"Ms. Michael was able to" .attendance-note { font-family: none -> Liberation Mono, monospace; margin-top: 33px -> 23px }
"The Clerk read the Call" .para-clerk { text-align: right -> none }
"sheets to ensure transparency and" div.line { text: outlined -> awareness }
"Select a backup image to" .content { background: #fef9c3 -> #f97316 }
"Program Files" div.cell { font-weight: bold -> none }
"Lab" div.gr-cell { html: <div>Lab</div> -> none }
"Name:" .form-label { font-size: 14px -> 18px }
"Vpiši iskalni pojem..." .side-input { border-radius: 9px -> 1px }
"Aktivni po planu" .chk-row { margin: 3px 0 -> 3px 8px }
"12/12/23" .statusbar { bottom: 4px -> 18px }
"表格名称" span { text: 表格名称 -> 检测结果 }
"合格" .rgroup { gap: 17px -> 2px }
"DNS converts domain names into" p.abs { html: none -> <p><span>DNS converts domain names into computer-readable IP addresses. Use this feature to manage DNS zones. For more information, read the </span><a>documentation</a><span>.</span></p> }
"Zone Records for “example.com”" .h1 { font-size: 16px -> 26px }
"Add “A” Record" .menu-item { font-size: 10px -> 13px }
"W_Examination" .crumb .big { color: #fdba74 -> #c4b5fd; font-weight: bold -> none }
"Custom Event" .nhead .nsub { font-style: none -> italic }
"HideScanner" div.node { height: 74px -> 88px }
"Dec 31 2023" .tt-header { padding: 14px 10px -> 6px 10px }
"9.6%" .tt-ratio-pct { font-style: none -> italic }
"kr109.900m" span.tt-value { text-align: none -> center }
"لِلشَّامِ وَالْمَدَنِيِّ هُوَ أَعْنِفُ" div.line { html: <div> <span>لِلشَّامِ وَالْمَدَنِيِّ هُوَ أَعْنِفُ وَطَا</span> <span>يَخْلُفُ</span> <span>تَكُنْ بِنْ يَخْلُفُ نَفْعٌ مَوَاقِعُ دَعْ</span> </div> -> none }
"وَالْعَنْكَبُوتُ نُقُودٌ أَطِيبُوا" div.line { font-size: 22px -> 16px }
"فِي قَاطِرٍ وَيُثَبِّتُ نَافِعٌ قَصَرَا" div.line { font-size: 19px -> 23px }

-*-

- About this task -
If a line of the listing contains the string "size", count it; then report the total alone.

- Written solution -
5